We're driving around in the area that was once part of the city centre. It looks as if it has been bombed. On most lots only the foundations of the buildings are intact, and the houses that still stand don't look very pretty either. It's urban prairie. The result of disinvestment and exodus of everyone who could afford to leave. After driving through the same landscape for a while, we see a forest. This is where the Pruitt-Igoe public housing project used to be situated. During its peak years, 15,000 people had their homes here.
It was built to replace Desoto-Carr, a predominantly black neighborhood that was growing fast and looked like a slum. It was the 1950s. A time of official segregation policy. The St. Louis municipality was afraid of devaluation of city districts because African-Americans were moving in after the Great Migration. Most white people considered black people a plague and the government was looking for ways to keep them from 'spreading' through the city. Demolishing the growing poor black neighborhoods and relocating its residents into modern housing projects was one of them.
Construction of the complex was finished in 1956. The city government planned on maintaining the buildings with money from the rents, but they had a budget gap right from the start. Several years after people first moved in, the project was already falling into disrepair. Soon, basic facilities like lighting, elevators and even water supply stopped working. Broken windows would not be replaced, leaving free rein to criminals. It started a vicious cycle in which tenants left because of the poor living conditions, rent revenue dropped as a result and maintenance became even worse. What was intended as a quick fix for the slums started to look more and more like a slum itself. A vertical one. In the end, only the poorest group of people had no other option than to stay. Until the municipality of St. Louis decided to tear down all 33 buildings. Less than two decades after its construction, the project was declared a failure and it was blown up with dynamite. Bob Hansman guides us through the forest that took over the site.

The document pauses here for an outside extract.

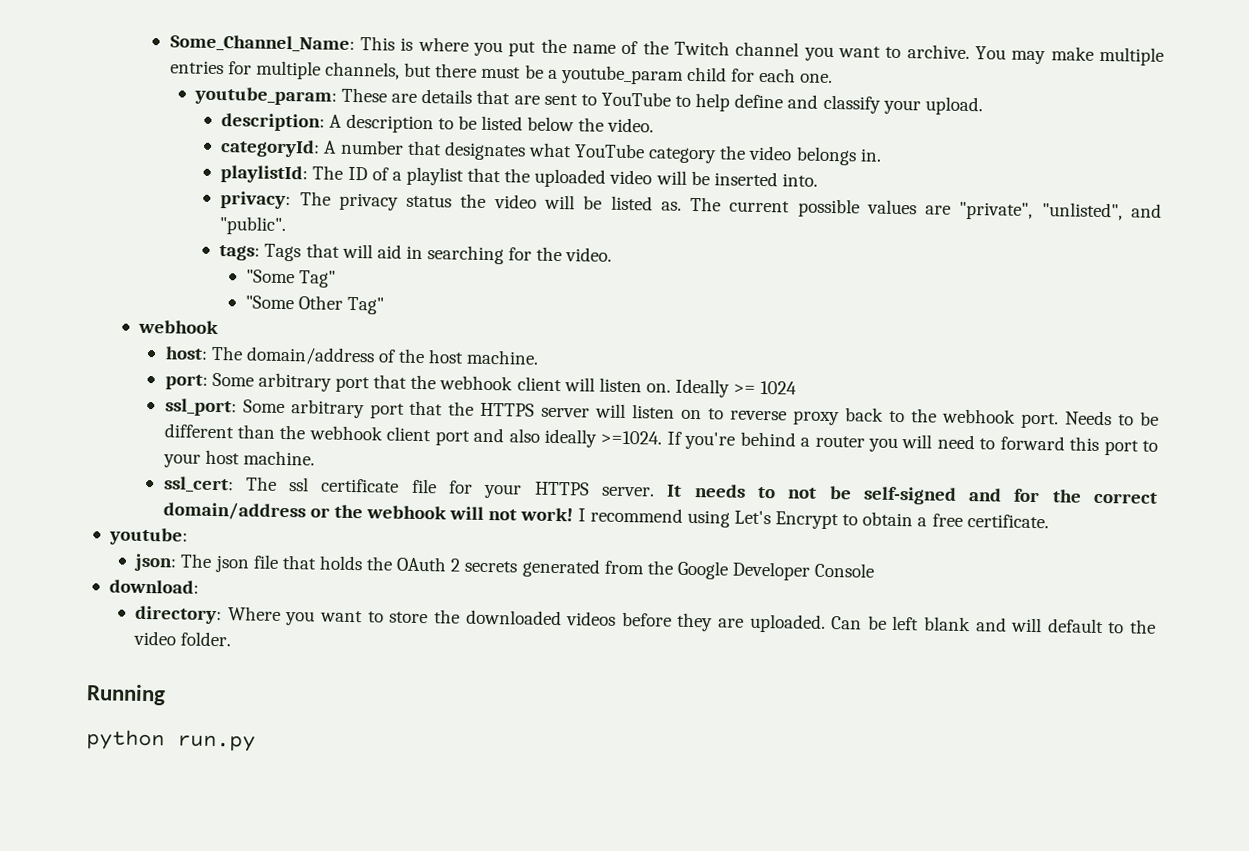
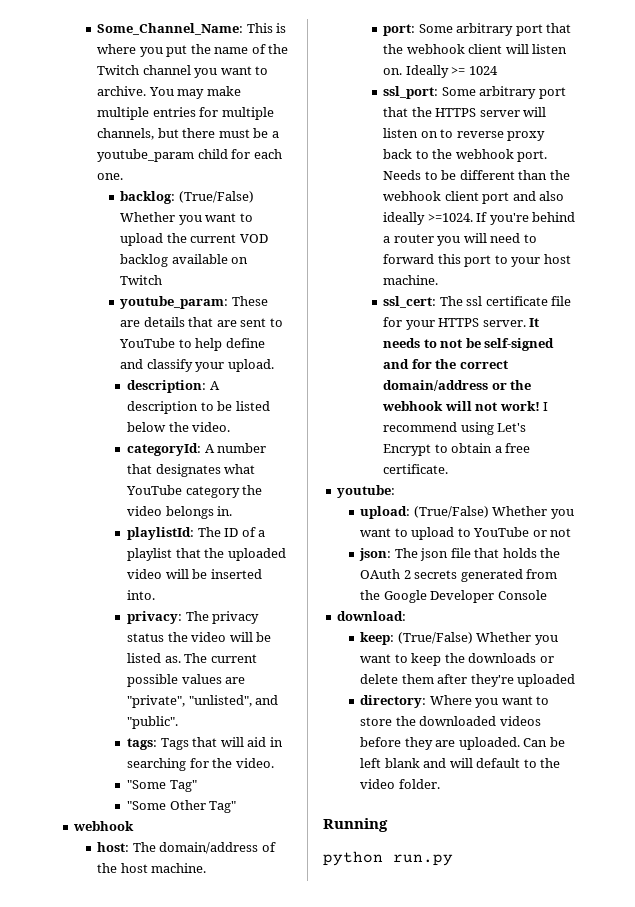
(834, 78) none -> [120,191,254,204] [120,212,253,225] [120,233,268,246] [120,254,249,267] [120,275,163,285] // backlog: (True/False) Whether you want to upload the current VOD backlog available on Twitch
(188, 536) none -> [360,506,574,519] [360,527,572,540] // upload: (True/False) Whether you want to upload to YouTube or not
(199, 586) none -> [360,632,558,645] [360,653,554,666] [360,674,576,687] // keep: (True/False) Whether you want to keep the downloads or delete them after they're uploaded

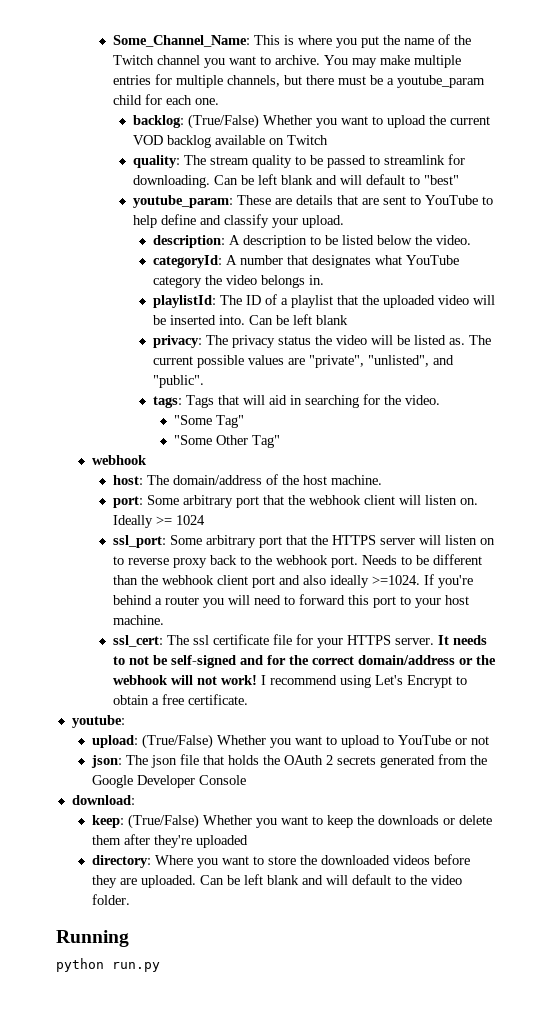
(163, 280) none -> [132,154,465,168] [132,174,459,188] // quality: The stream quality to be passed to streamlink for downloading. Can be left blank and will default to "best"
(156, 595) none -> [249,314,349,325] Can be left blank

After Pruitt-Igoe's demolition, the city of St. Louis hasn't undertaken anything with the area anymore. During the last half-century nature has been slowly regaining the place. There are still signs of its previous life, but you have to look closely. A manhole cover with St. Louis Water engraved, a piece of asphalt, a lonely street lamp. There have been plans to tear down the forest and turn it into buildings once again: a new sports stadium, a shopping mall or even an army base. Efforts to make the neighborhood look prettier. All the while, the city is still just as segregated. Bob Hansman isn't optimistic: "We keep finding new ways to make the same old mistakes. It's all about the way we live and don't live together. Because of the spatial separation we don't understand each other, and I don't think a sports stadium is going to change that."
Hansman is angry about all the false promises and shiny stories about a post-racial society. As much as fifty years ago, the city is strictly divided into black parts and white parts. And socioeconomic problems are concentrated in the black ones. "People talk about being 'color blind', but at the same time, they don't even know any people of color," Hansman says. What really matters to him is the following question:
"If you couldn't speak, could people tell what your values are just from your actions?"